🤖 AI Summary
This study addresses reference-free machine translation quality estimation (QE) for low-resource language pairs, targeting segment-level quality scores on a 0–100 scale. To overcome the absence of human reference translations, we systematically compare three paradigms: zero- and few-shot prompting of large language models (LLMs), instruction fine-tuning, and encoder architecture fine-tuning—introducing a structured, guideline-based instruction prompt. Experimental results show that encoder fine-tuning significantly outperforms all LLM prompting variants. Tokenization, transliteration, and named entity handling emerge as critical bottlenecks for LLMs in QE. Error analysis and cross-lingual pretraining diagnostics further expose limitations in cross-lingual semantic understanding. We release the first benchmark dataset for low-resource QE alongside corresponding fine-tuned models, establishing a new paradigm and empirical foundation for trustworthy QE in resource-scarce settings. (149 words)
📝 Abstract
This paper investigates the reference-less evaluation of machine translation for low-resource language pairs, known as quality estimation (QE).
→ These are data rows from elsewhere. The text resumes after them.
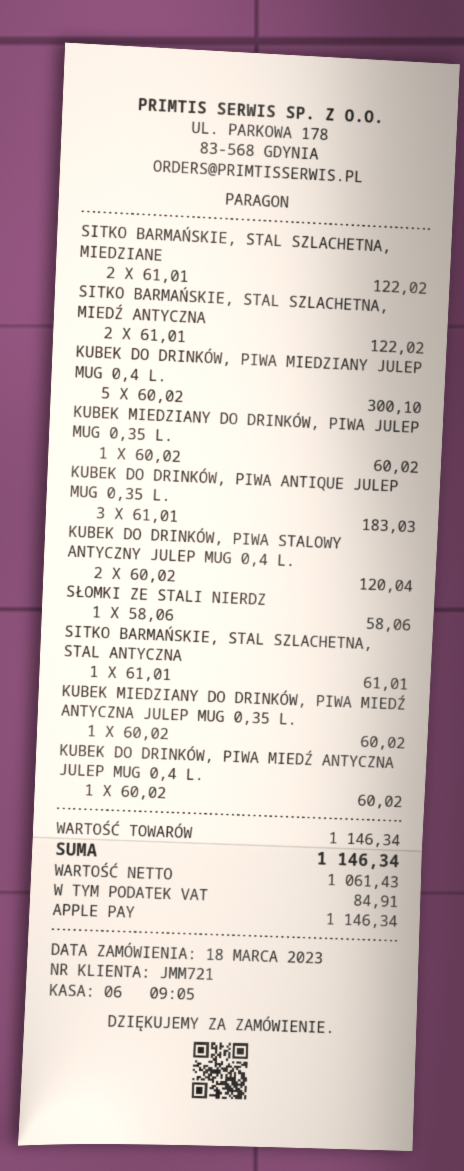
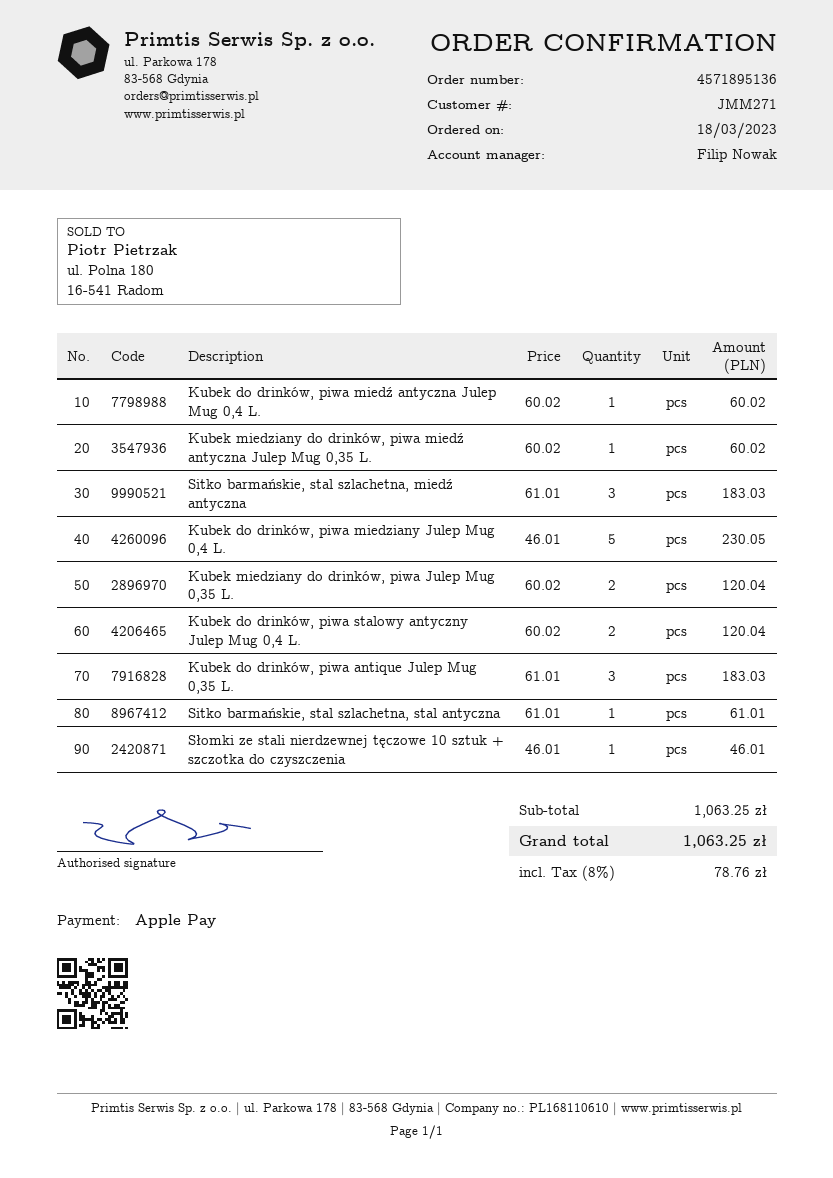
customer number: JMM721 -> JMM271
SITKO BARMAŃSKIE, STAL SZLACHETNA, MIEDZIANE: 2 x 61.01 = 122.02 -> none
SITKO BARMAŃSKIE, STAL SZLACHETNA, MIEDŹ ANTYCZNA: 2 x 61.01 = 122.02 -> 3 x 61.01 = 183.03
KUBEK DO DRINKÓW, PIWA MIEDZIANY JULEP MUG 0,4 L.: 5 x 60.02 = 300.10 -> 5 x 46.01 = 230.05
KUBEK MIEDZIANY DO DRINKÓW, PIWA JULEP MUG 0,35 L.: 1 x 60.02 = 60.02 -> 2 x 60.02 = 120.04
SŁOMKI ZE STALI NIERDZ: 1 x 58.06 = 58.06 -> 1 x 46.01 = 46.01
subtotal: 1146.34 -> 1063.25
tax: 84.91 -> 78.76
total: 1146.34 -> 1063.25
Segment-level QE is a challenging cross-lingual language understanding task that provides a quality score (0-100) to the translated output. We comprehensively evaluate large language models (LLMs) in zero/few-shot scenarios and perform instruction fine-tuning using a novel prompt based on annotation guidelines. Our results indicate that prompt-based approaches are outperformed by the encoder-based fine-tuned QE models. Our error analysis reveals tokenization issues, along with errors due to transliteration and named entities, and argues for refinement in LLM pre-training for cross-lingual tasks. We release the data, and models trained publicly for further research.